2) The Monorail Initiative has NOT, repeat NOT, "come and gone without a
trace." If you go to www.elevated.org, you will see what the Elevated
Transit Council has been up to for the past year, their current series of
meetings with all those companies (14!) who responded to their RFI of May
15, and what's happening next. Just because the ETC is effectively
volunteer only with only a pittance of a budget from the City, doesn't mean
they haven't been working hard. They just aren't filling your mail with
misinformation about what they AREN'T doing (i.e., "Sound" Transit).
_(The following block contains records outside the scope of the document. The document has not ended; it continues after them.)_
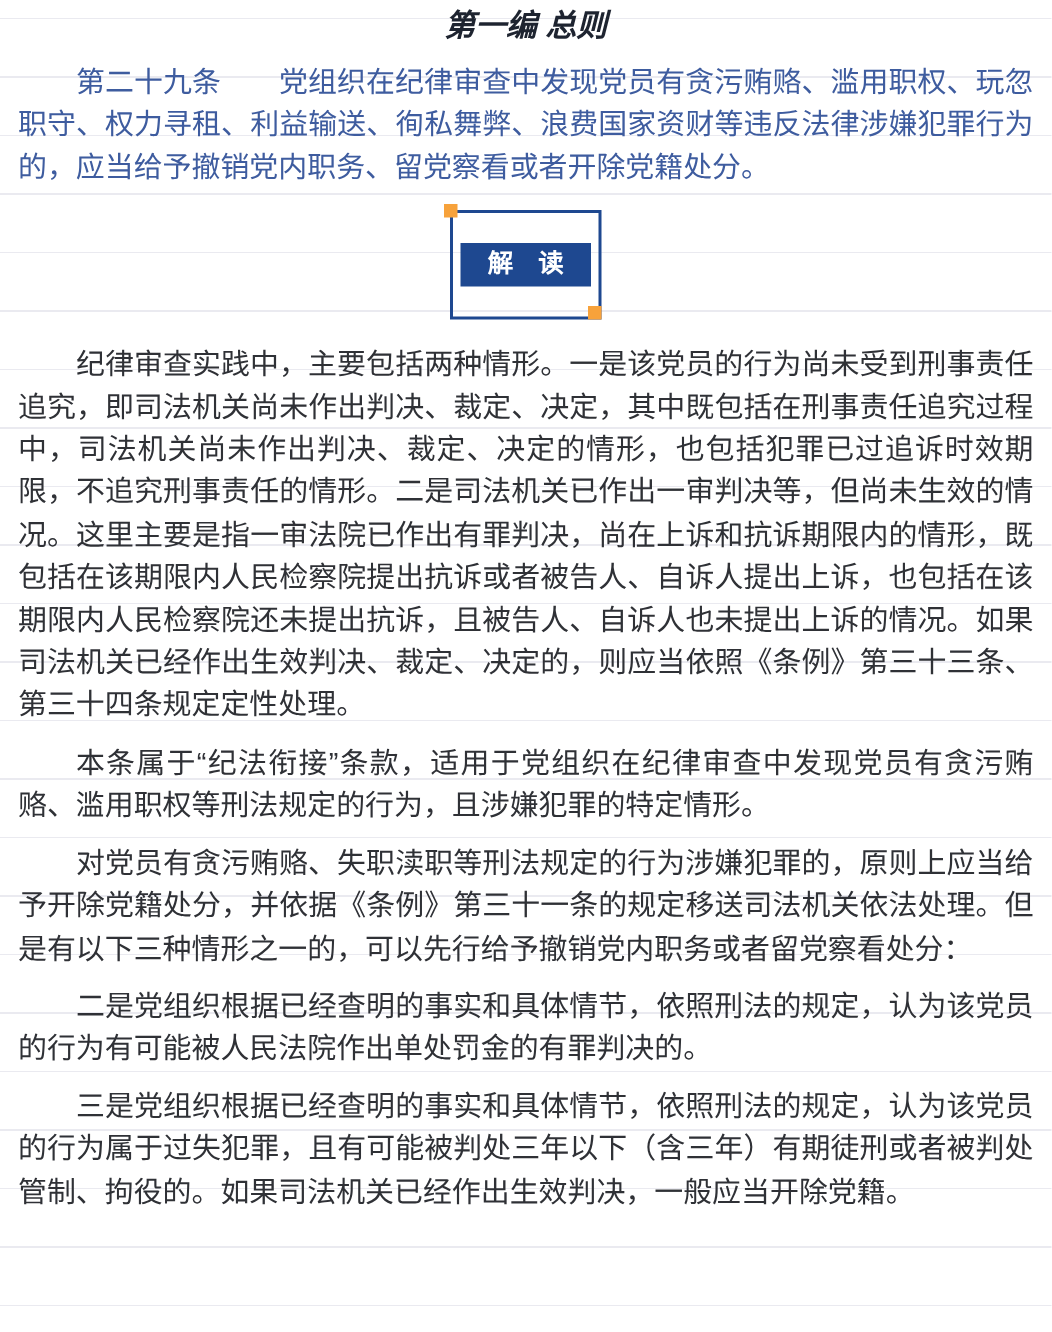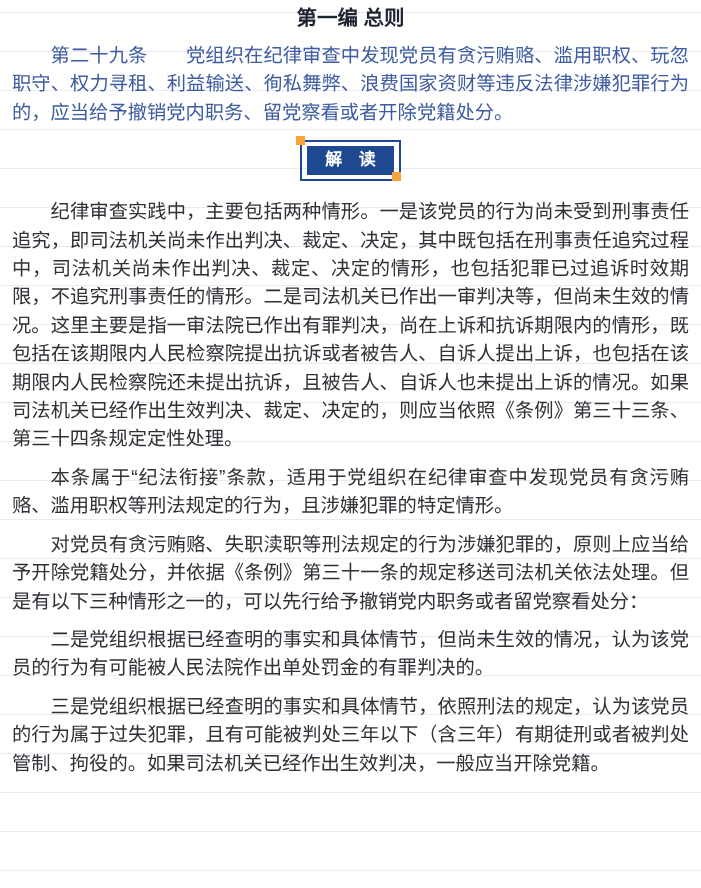"第一编 总则" .heading { font-style: none -> italic }
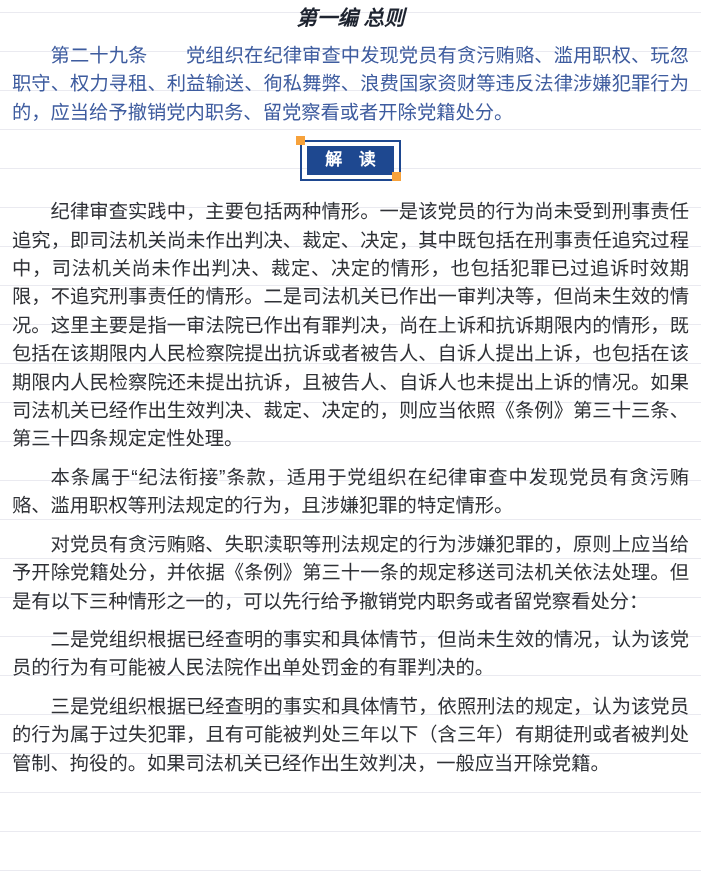"解 读" .badge-wrap { padding: 4px 5px -> 20px 5px }
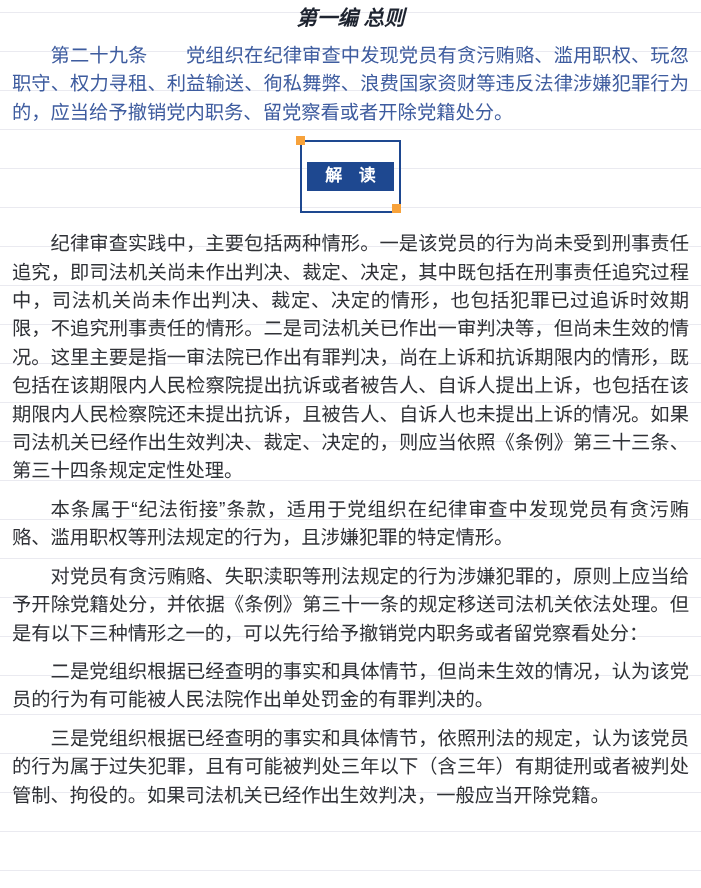"二是党组织根据已经查明的事实和具体情节，但尚未生效的情况，认为该党员的行为有可能" p.para { text: 但尚未生效的情况 -> 依照刑法的规定 }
If you go to our site (Friends of the Monorail, www.monorail.org) you will
see a links page to all Seattle Media, upon which you can search all their
sites for monorail articles, and you will see (especially from the Daily
Journal of Commerce) that there actually is quite a bit going on. Again,
it's simply not PAC-esque "political schmoozing" a la "Sound" Transit.
We are out there, we are working hard to make this a reality. Let the ETC
know you support our efforts--send them some email, volunteer to help, show
up at a meeting or two (they're held in the City Council chambers, everyone
knows where that is, and broadcast on Channel 28) the schedule is on their
website.
We can't rely on "Sound" Transit, or the Legislature (unless you want
double-decker freeways through every neighborhood) to do anything that will
help, especially anytime soon. While not the complete regional solution,
monorail is a great start--help us out!!!!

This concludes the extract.